Non-metric Multidimensional Scaling (NMDS) plots of seasonal changes to bumblebee pollen carriage. NMDS plots comparing rbcL metabarcoding pollen carriage profiles (pollen types above 5% threshold) on all Bombus species captured in (A) June (dots) and early August (filled triangles). Stress test = 0.19. (B) June (dots) and late August (open triangles) Stress test = 0.2. (C) July (open circles) and early August (filled triangles). Stress test = 0.17 (D) July (open circles) and late August (open triangles). Stress test = 0.17.

Discussion

CO1 DNA barcoding has potential to improve the species identification of bees for field-based studies of foraging behaviour30, resource partitioning31and ecology32, but first requires that species assignment is not compromised by excessive intraspecific variation within the study location.
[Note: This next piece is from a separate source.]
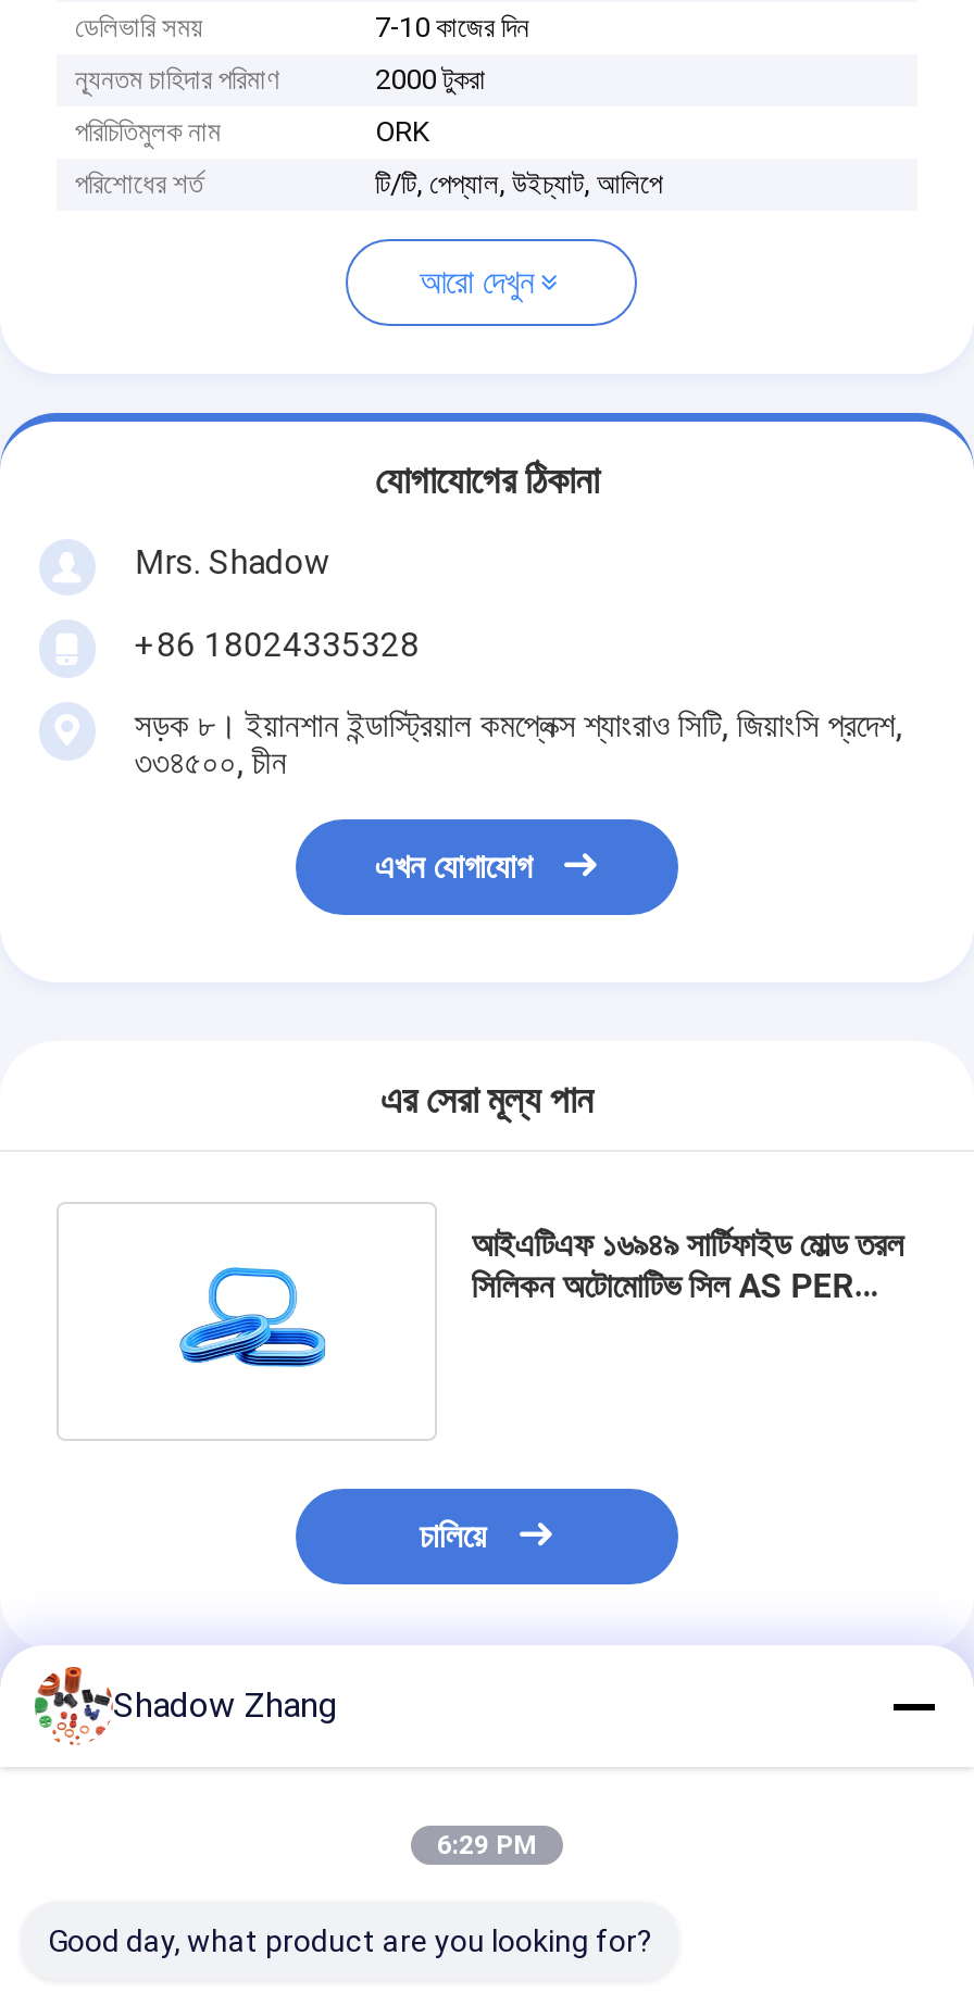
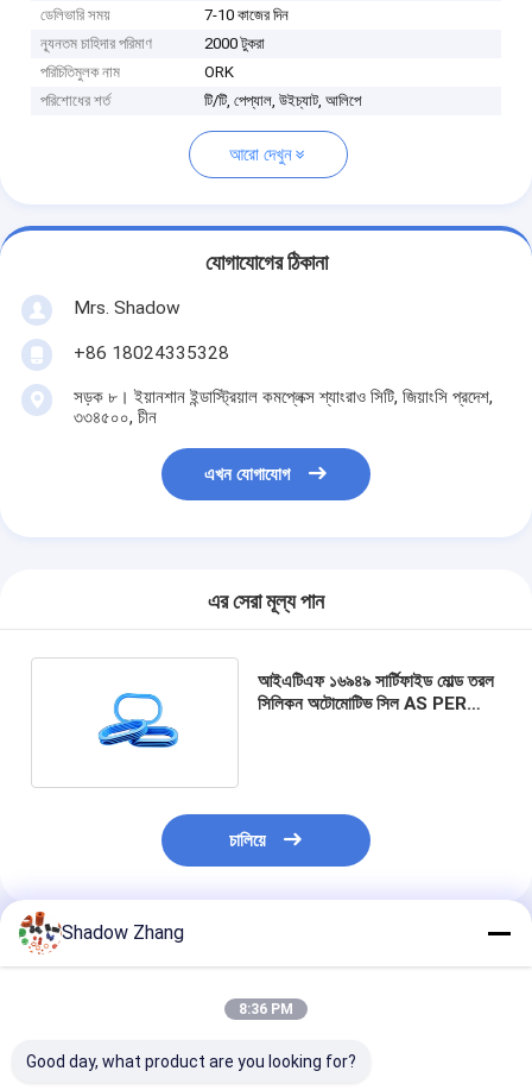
[437,1830,537,1860] 6:29 PM -> [239,1001,293,1017] 8:36 PM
Phylogenetic trees presented in the present study included sufficient reference barcodes of the 24 UK bumblebee species to provide context for both intra- and inter-specific variation of the CO1 locus in the study area. The presence of 100% bootstrap support for all species-specific clades in the tree that combined reference and query barcodes was suggestive that the bees captured did not feature any individuals with ambiguous identity. This premise was supported by strong congruence with the field and laboratory morphological diagnoses, and is concordant with similar studies based on matching high quality, good-length Sanger sequences to a filtered set of full-length reference barcodes held on the BOLD V4 database33. These features enabled unambiguous diagnosis of the two cryptic species present (B. cryptarum and B. lucorum), but concurred with the reported absence of B. magnum from mid-Wales17.
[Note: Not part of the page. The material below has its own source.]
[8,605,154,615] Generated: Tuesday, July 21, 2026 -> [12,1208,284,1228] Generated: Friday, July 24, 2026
The barcode-assisted assignment of species identity enabled fluctuations in the visitation frequencies of the different bee species to be monitored in the three sites throughout the study period. Again, the seasonal patterns of bee capture were broadly in accordance with previous reports in the UK, with B. pratorum peaking early in the season and B. pascuorum being strongly biased towards late season captures in August34. Similarly, those species previously identified as peaking mid-season34, namely the lucorum group (B. cryptarum and B. lucorum), B. lapidarius and B. terrestris all spanned the entire collecting period. The one minor exception was B. hortorum, which is recognised as an early season species34, but was absent in June and peaked in August.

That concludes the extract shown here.